In the wake of the tragic events of Charlottesville and the devastation of hurricane Harvey in Houston, there have been a number of social media posts and commentaries that contrast the two events. Comments typically fall along the lines of “America is Houston, not Charlottesville.” The implication being that the hatred and violence seen in Charlottesville do not define America, while the sacrifice, aid, and neighbor love demonstrated in Houston does define America and her citizens.

I understand the sentiment. I feel a sense of pride and patriotism when I witness countless individuals and groups rally around the nation’s fourth largest city. There is much in this country for which to be proud and encourage patriotism. The attitudes and actions displayed in Houston are a prime example. On the other hand, I do not believe the good witnessed in Houston erases the evil perpetrated in Charlottesville.  It is easy to view the events and Charlottesville and dismiss them by saying, “Oh, that is not what America is about. America is Houston, not Charlottesville.”

In truth, America is both, and unless we are willing to own that truth progress will be hampered. It is good and right to lift high the generosity of Americans in disasters such as Houston, but it is equally good and right to critique, condemn, and reject the hateful, racism seen in Charlottesville.  

Neighbor love is on display in the midst of the Houston tragedy. Tangible needs are being met. Yet, fellow Americans experience another tragedy daily. Americans are disrespected, dismissed, considered less valuable, and in some cases losing their lives because of the color of their skin. For the good of the country, this tragedy cannot be ignored. This tragedy demands the same sacrifice, generosity, and neighbor love displayed in Houston, or it will not end.

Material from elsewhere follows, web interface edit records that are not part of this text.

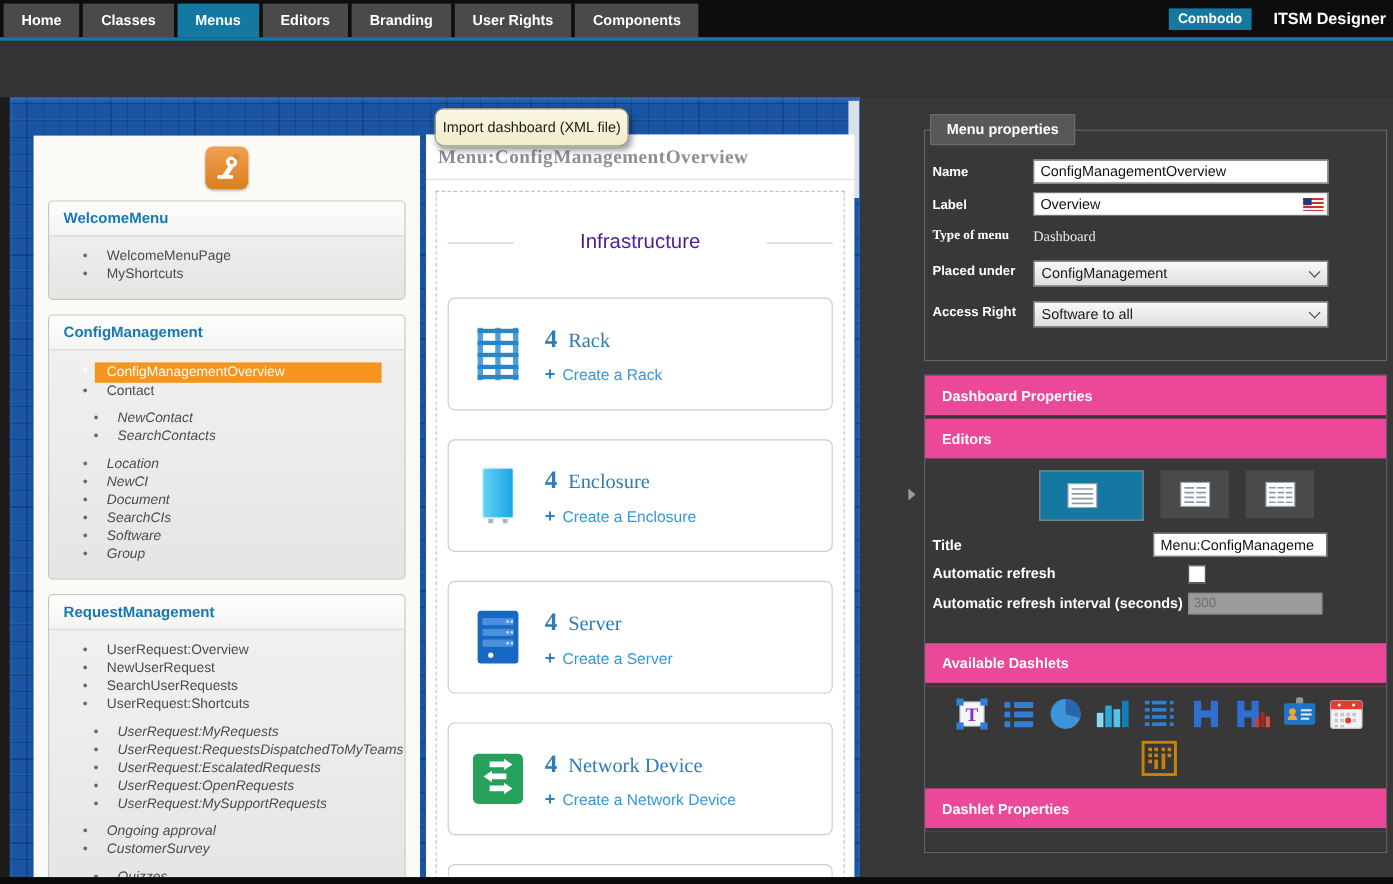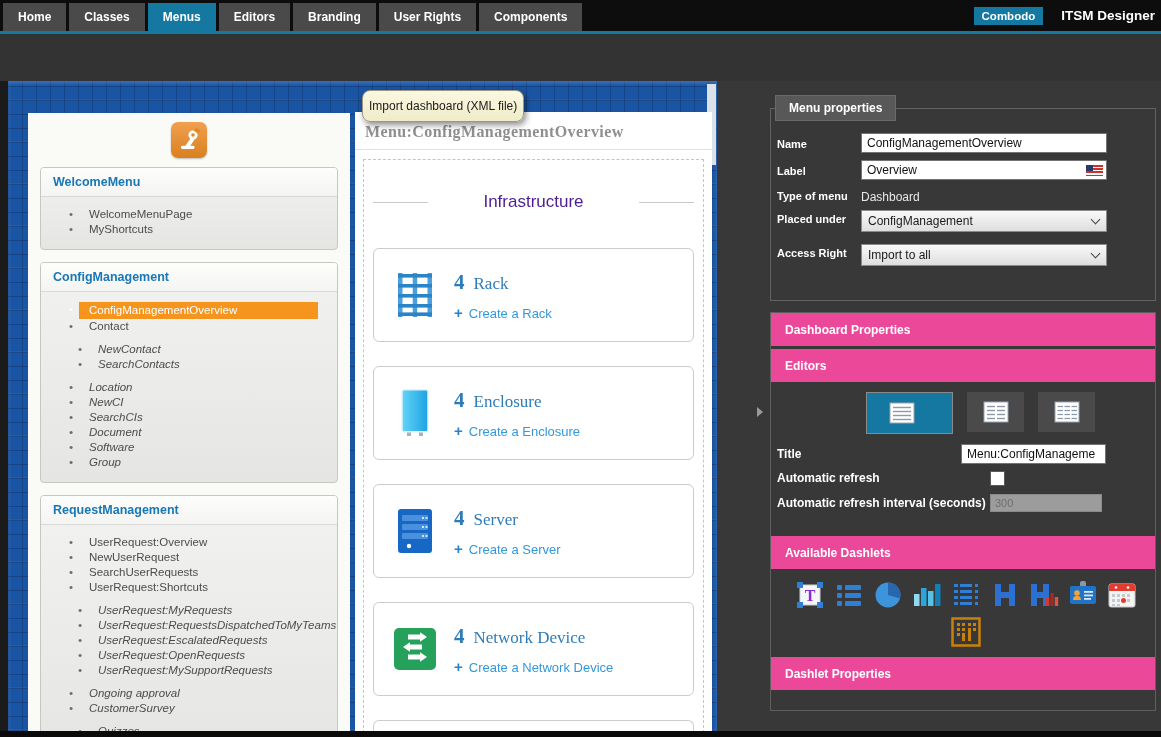"Type of menu" div.fr { font-family: none -> Liberation Serif, serif; margin-bottom: 6px -> 12px }
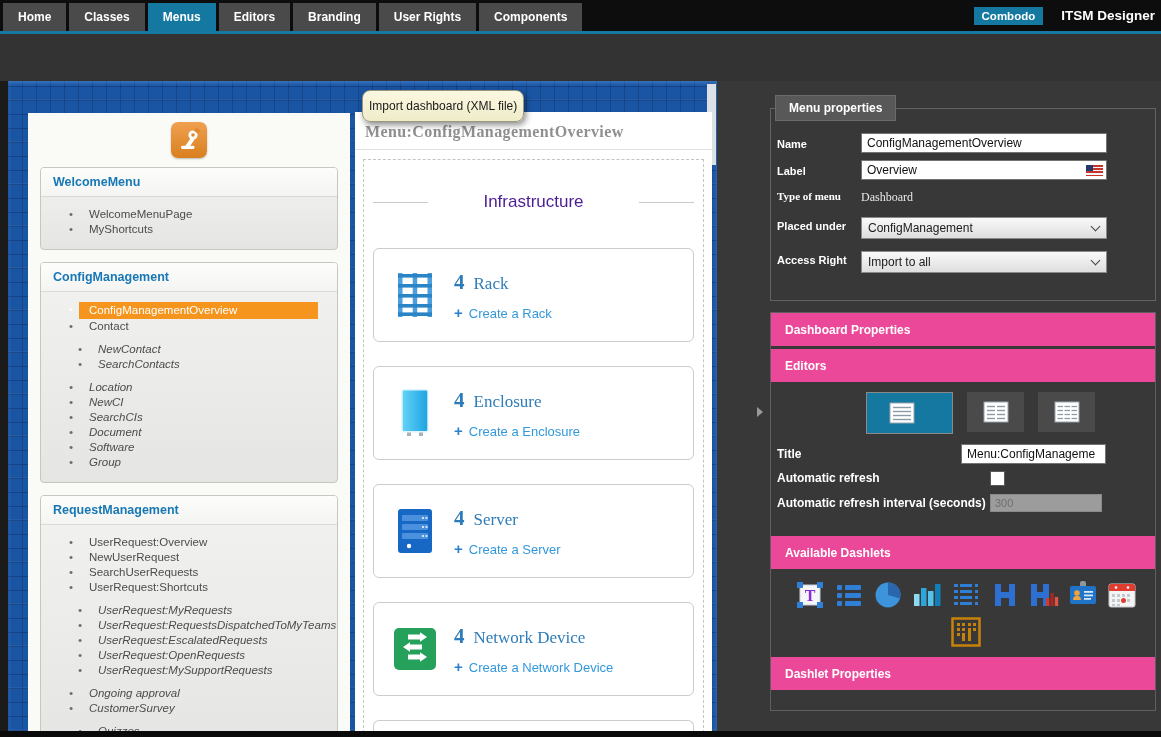"Import to all" span { text: Import -> Software }
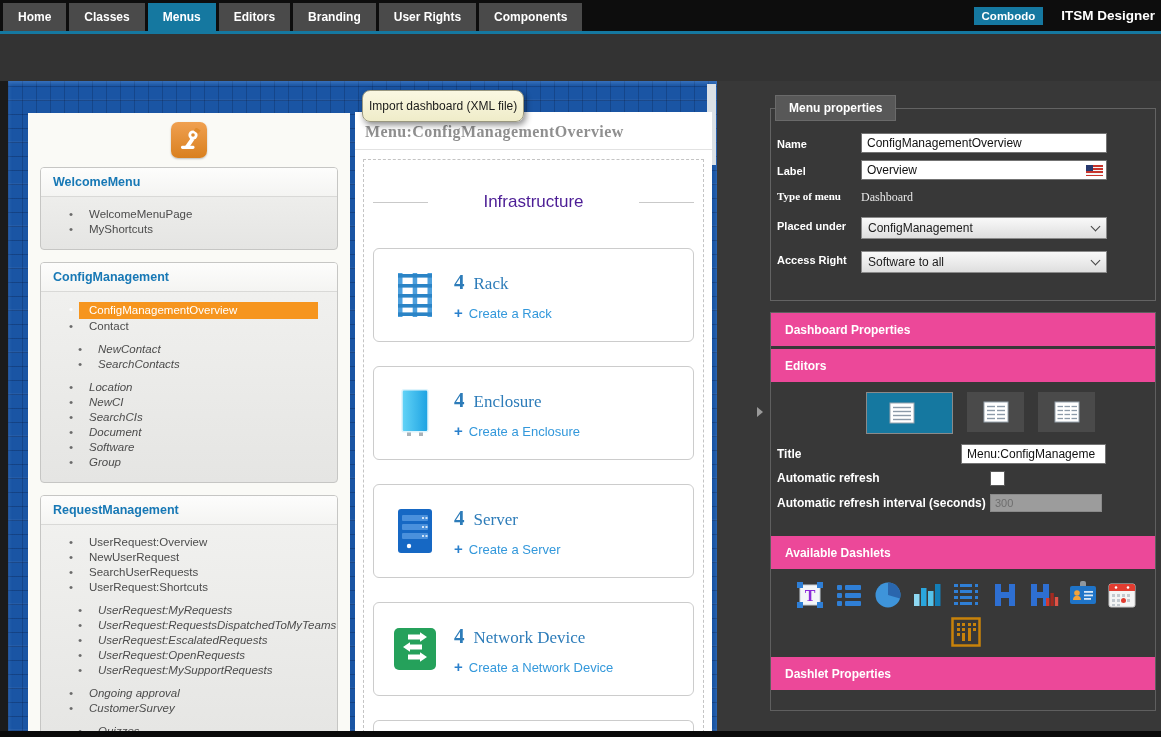"SearchCIs" li { order: before "Document" -> after "Document" }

Most of the country is moved by Houston, understandable, Americans are suffering.

Sadly, portions of Americans suffer daily with stings from the arrows of racism. Will we be moved? True patriotism says we should. It recognizes that we are interconnected. Martin Luther King Jr. highlights this interconnectedness in his “Letter from Birmingham Jail. ” Explaining why he left his home in Atlanta to stand against oppression in Birmingham. He writes,

Moreover, I am cognizant of the interrelatedness of all communities and states. I cannot sit idly by in Atlanta and not be concerned about what happens in Birmingham. Injustice anywhere is a threat to justice everywhere. We are caught in an inescapable network of mutuality, tied in a single garment of destiny. Whatever affects one directly, affects all indirectly. . . . Anyone who lives inside the United States can never be considered an outsider anywhere within its bounds.

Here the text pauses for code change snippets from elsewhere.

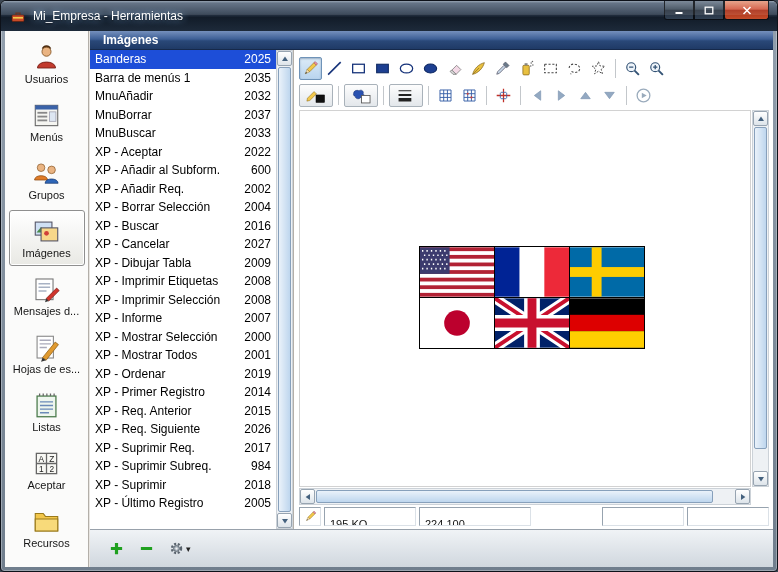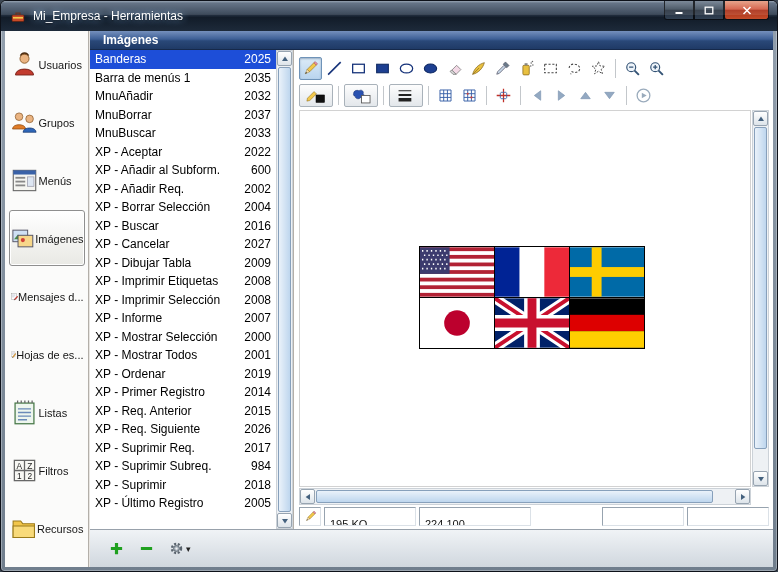"Usuarios" .side-item { flex-direction: row -> column; justify-content: none -> center }
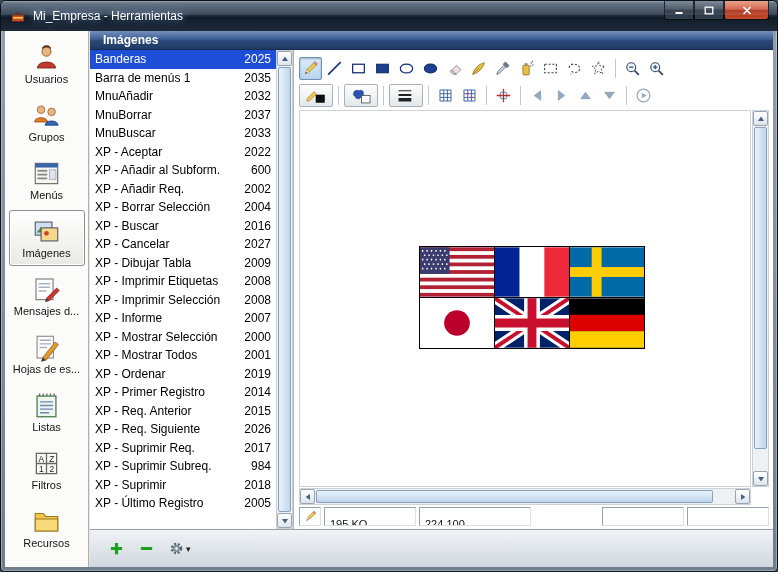"Grupos" div.side-item { order: before "Menús" -> after "Menús" }
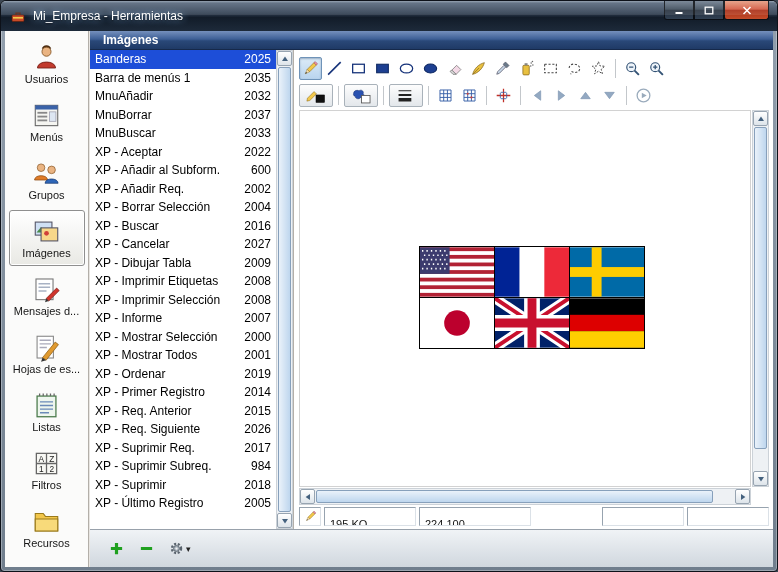"Filtros" span.side-label { text: Filtros -> Aceptar }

As Americans Houston affects us. As Americans, Charlottesville should affect us. Both should spur us on to love and good deeds, and it is the church that should be leading in the love and good deeds. Churches and denominations were some of the first on the ground in Houston, as it should be. The church should be the shining example of love in our nation. Do we, as the church in America, lead the way in confronting the hurt racism causes? Are we going to remain indifferent to the suffering? We have an opportunity to set the standard. Will we take it? To borrow again from Martin Luther King Jr.’s letter,

There was a time when the church was very powerful–in the time when the early Christians rejoiced at being deemed worthy to suffer for what they believed. In those days the church was not merely a thermometer that recorded the ideas and principles of popular opinion; it was a thermostat that transformed the mores of society. . . . So often the contemporary church is a weak, ineffectual voice with an uncertain sound. So often it is an archdefender of the status quo. Far from being disturbed by the presence of the church, the power structure of the average community is consoled by the church’s silent–and often even vocal–sanction of things as they are.

The church should be the leading voice against racism and bigotry and the example for all Americans. You say Houston is the defining heart of an American, then act like it. Don’t ignore Charlottesville.